▸ **EXERCISE BRIEF**: Wherever a picture appears, skip it and retype the rest of the data exactly.

▸ **DATA TO PROCESS**:
•••

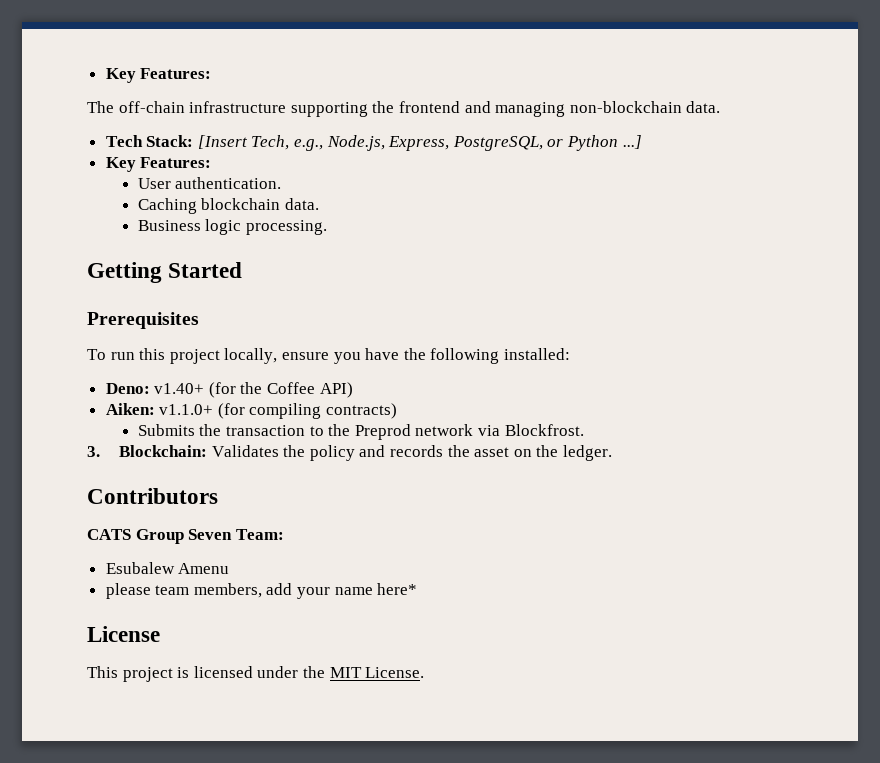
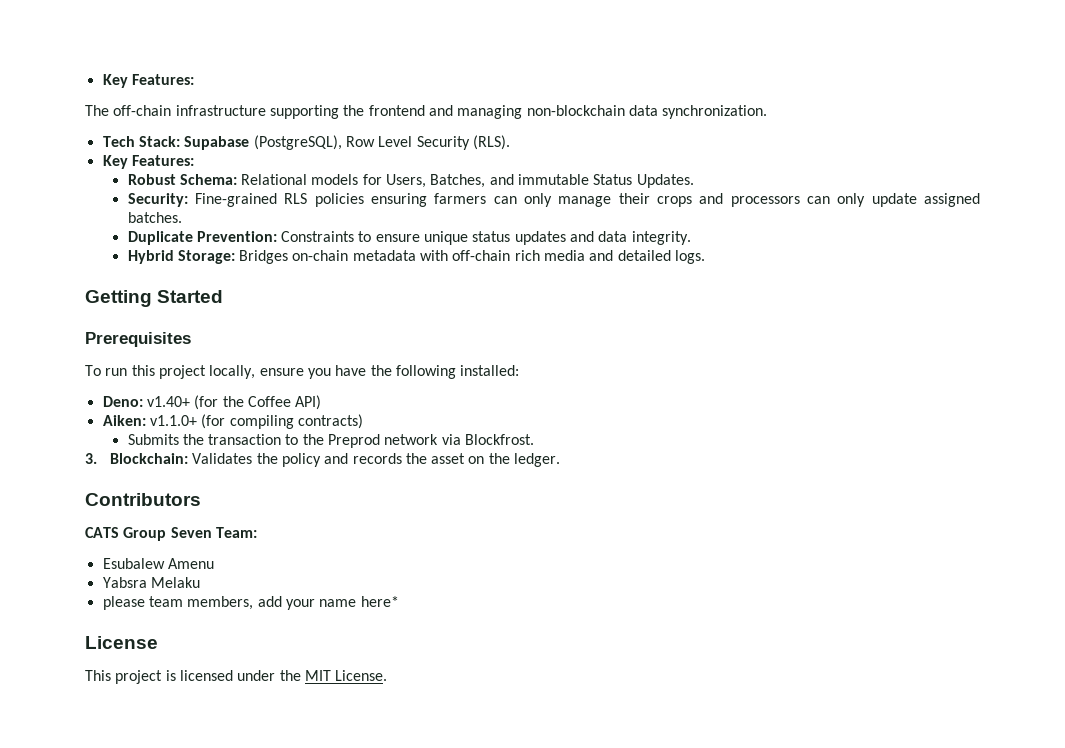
- The off-chain infrastructure supporting the frontend and managing non-blockchain data.
+ The off-chain infrastructure supporting the frontend and managing non-blockchain data synchronization.
- Tech Stack: [Insert Tech, e.g., Node.js, Express, PostgreSQL, or Python ...]
+ Tech Stack: Supabase (PostgreSQL), Row Level Security (RLS).
  Key Features:
- User authentication.
- Caching blockchain data.
- Business logic processing.
+ Robust Schema: Relational models for Users, Batches, and immutable Status Updates.
+ Security: Fine-grained RLS policies ensuring farmers can only manage their crops and processors can only update assigned batches.
+ Duplicate Prevention: Constraints to ensure unique status updates and data integrity.
+ Hybrid Storage: Bridges on-chain metadata with off-chain rich media and detailed logs.
+ Yabsra Melaku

•••

▸ **OUTPUT**:
- The off-chain infrastructure supporting the frontend and managing non-blockchain data.
+ The off-chain infrastructure supporting the frontend and managing non-blockchain data synchronization.
- Tech Stack: [Insert Tech, e.g., Node.js, Express, PostgreSQL, or Python ...]
+ Tech Stack: Supabase (PostgreSQL), Row Level Security (RLS).
  Key Features:
- User authentication.
- Caching blockchain data.
- Business logic processing.
+ Robust Schema: Relational models for Users, Batches, and immutable Status Updates.
+ Security: Fine-grained RLS policies ensuring farmers can only manage their crops and processors can only update assigned batches.
+ Duplicate Prevention: Constraints to ensure unique status updates and data integrity.
+ Hybrid Storage: Bridges on-chain metadata with off-chain rich media and detailed logs.
+ Yabsra Melaku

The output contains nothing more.